The $112 million operation was the largest of its kind in north Georgia's history, said Patrick Crosby, a spokesman for the U.S. Attorney's Office.
"It is highly likely that this case is one of the largest in the country in the federal system," Crosby said.
Two lenders with ties to Gwinnett helped Hill dupe homebuyers into fraudulent loans, according to court documents. Both have pleaded guilty to charges related to the scheme.
Evidence at trial showed the loan officers - one from Suwanee, the other from Stone Mountain - received excessive fees for processing the fraudulent loans.
Wendell Higgs, 42, of Suwanee, awaits sentencing for fraud, and no court date has been set, said Crosby.
The second lender, Michael Flake, 31, of Stone Mountain, was sentenced to more than three years in federal prison. He was also ordered to pay restitution of more than $769,000, said Crosby.
Seven co-defendants went to trial with Hill and were also found guilty of multiple felony charges.
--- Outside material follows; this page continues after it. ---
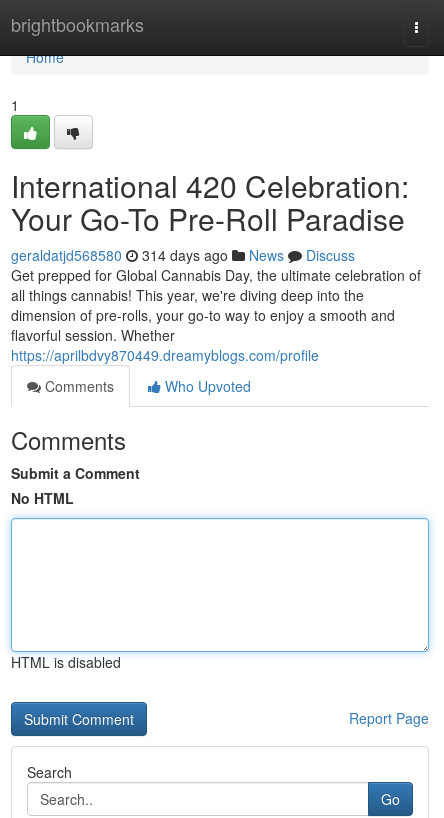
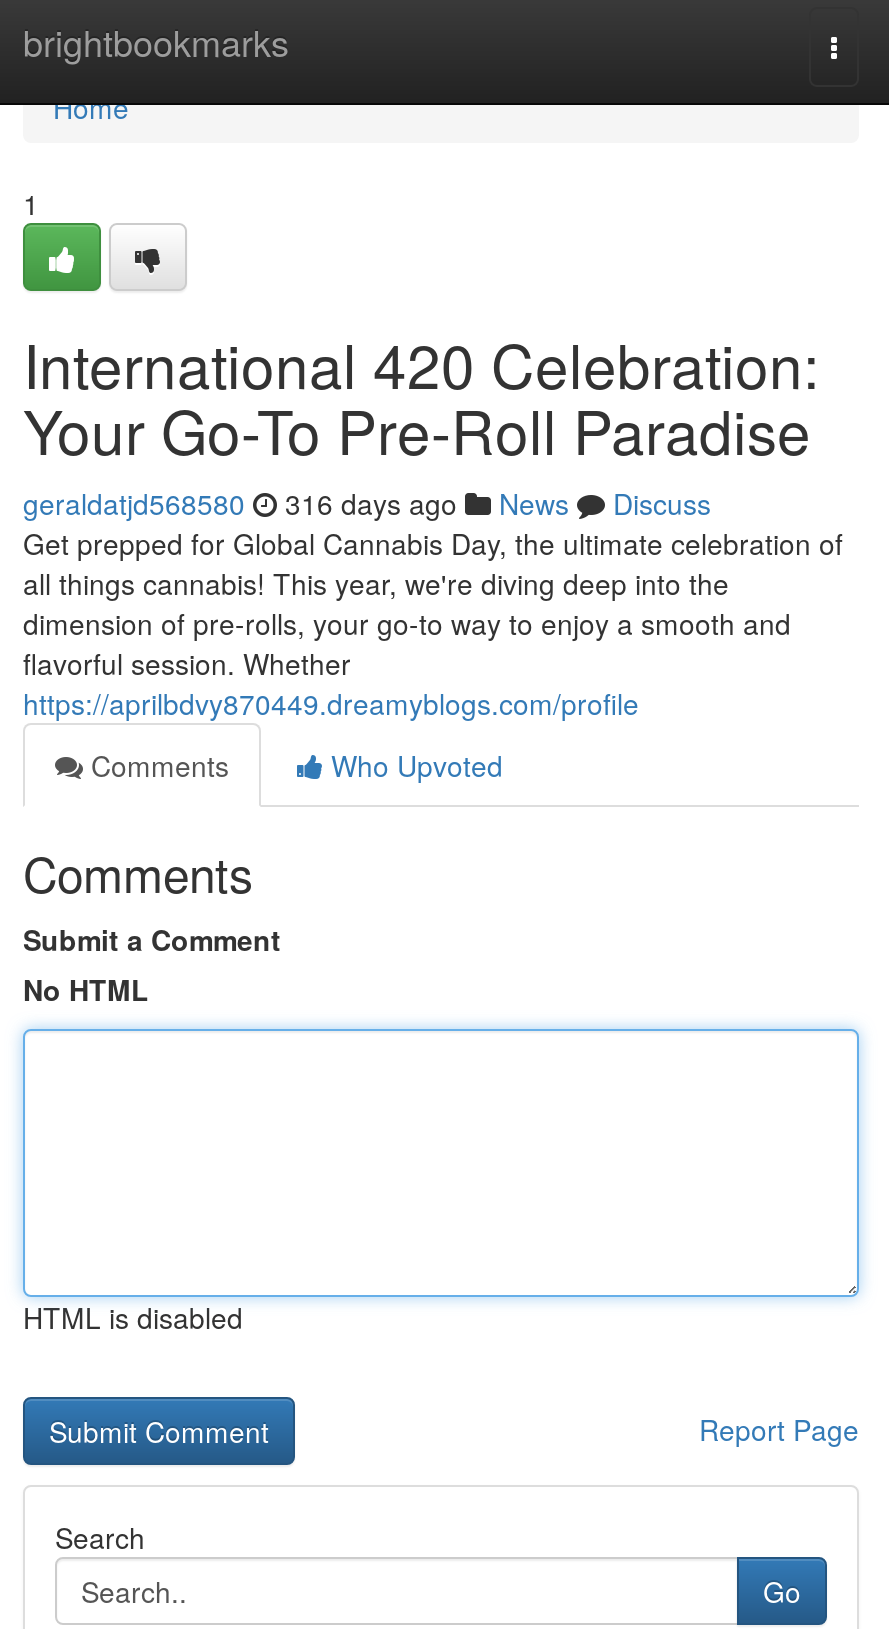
- geraldatjd568580 314 days ago News Discuss
+ geraldatjd568580 316 days ago News Discuss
Hill was the owner of numerous Georgia corporations, including "We Build Atlanta Inc." and "Estate Artisans of Georgia Inc.," according to court documents.
Hill sold the roughly 300 Atlanta-area properties he owned to "straw purchasers," who applied for mortgage loans based on fraudulently inflated prices, creating what authorities call a "mortgage flip."
The straw purchasers would then get a kickback of the excess loan proceeds. Some of the properties were "flipped" more than one time, documents show.
"(Hill's scheme) resulted in multi-million dollar losses to lenders and had an even more devastating impact on individual homeowners, neighborhoods and communities," said U.S. Attorney David E. Nahmias. "Such criminal conduct will be prosecuted aggressively and punished severely."